No donation is too small. If every visitor before 31 December gives just £1, it will have a significant impact on BAILII's ability to continue providing free access to the law.
Thank you very much for your support!
[Home] [Databases] [World Law] [Multidatabase Search] [Help] [Feedback] | ||
Scottish Court of Session Decisions |
||
You are here: BAILII >> Databases >> Scottish Court of Session Decisions >> Cruickshanks v Forsyth. [1747] Mor 4034 (16 June 1747) URL: http://www.bailii.org/scot/cases/ScotCS/1747/Mor1004034-018.html |
[New search] [Printable PDF version] [Help]
Subject_1 EXPENSES.
Subject_2 SECT. III. Expenses of Plea.
Date: Cruickshanks
v.
Forsyth
16 June 1747
Case No.No 18.
A defender was found liable in expenses, tho' he prevailed in part, the point which he gained not being that which occasioned the expense.

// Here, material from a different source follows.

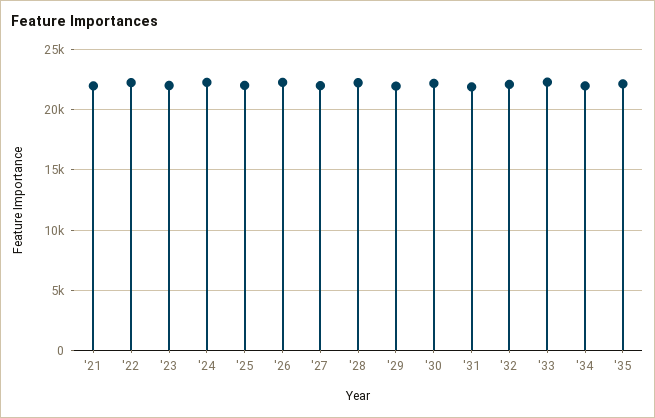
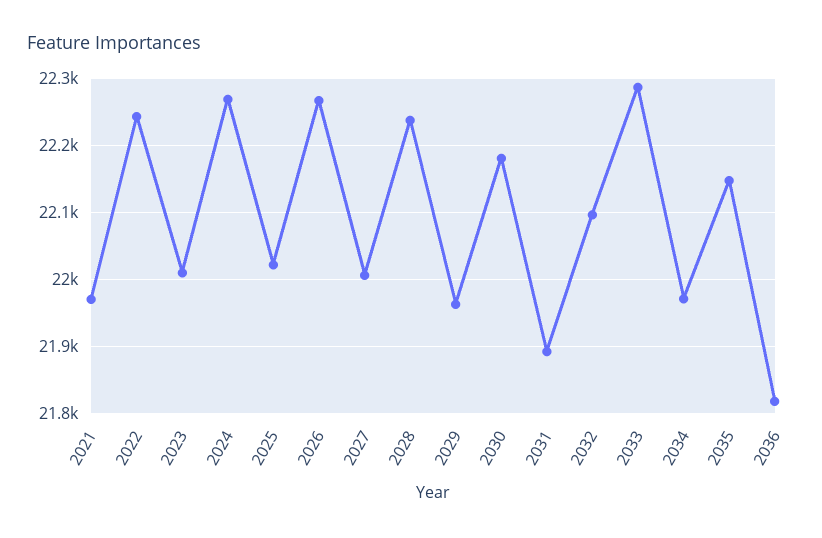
2036: none -> 21820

Click here to view a pdf copy of this documet : PDF Copy
In the year 1744, James Cruickshanks, master of the grammar-school at Elgin, was employed to bleach some linen cloth for Alexander Forsyth, Bailie of that burgh; and having carried the same to his shop, the Bailie carped at the cloth as ill whitened; and, without any provocation from the answer made by Cruickshanks, after giving him hard names, gave him a stroke over the head with his ellwand. The Bailie was sensible of the crime he had committed, but,
in place of endeavouring to make it up with Cruickshanks, he applied to his brother Magistrate, and got himself fined in L. 30 Scots to the procurator-fiscal of the Bailie-court; and Cruickshanks having brought his complaint before the next Circuit at Inverness, the Lords remitted the matter to be tried before the Sheriff of Elgin, with this instruction, That the Sheriff should have no regard to the decree of the Magistrates of Elgin, the same appearing to have been collusive. In virtue of this remit, the process being brought before the Sheriff, and proof taken, on advising thereof, the Sheriff decerned the Bailie in L. 100 Scots to the procurator-fiscal, and in L. 350 Scots to the private party, in name of damage and expense.
Of this decree, the Bailie obtained suspension; and at discussing, having not only insisted on the exorbitancy of the fine, as sufficient to open the decree, but, in order to a total absolvitor, alleged provocation, the Lord Ordinary turned the decree into a libel, and before answer, ordained the defender to give in a condescendence of the provocation, and the pursuer to give in a special condescendence of his damage. And the defender not being able to make any tolerable condescendence of provocation, nor the pursuer to condescend upon any special articles of damage, the Lord Ordinary ‘modified the sum of L. 350 of damage to L. 24 Scots, and the fine to the procurator-fiscal to L. 3 Scots, and found the defender liable for these sums, and for the expense of the process before the Sheriff; and ordained the pursuer to give in an account of the said expense.’
But the pursuer having reclaimed, the Lords, upon hearing parties upon the proof, ‘Adhered to the Lord Ordinary's interlocutor, finding the expense before the Sheriff-court due, and remitted to the Ordinary to tax the same; and adhered also to the Ordinary's interlocutor, restricting the L. 100 decerned to the procurator-fiscal to L. 3 Scots; but found the defender liable to the pursuer in L. 10 Sterling in name of his damage and expense in discussing the suspension.’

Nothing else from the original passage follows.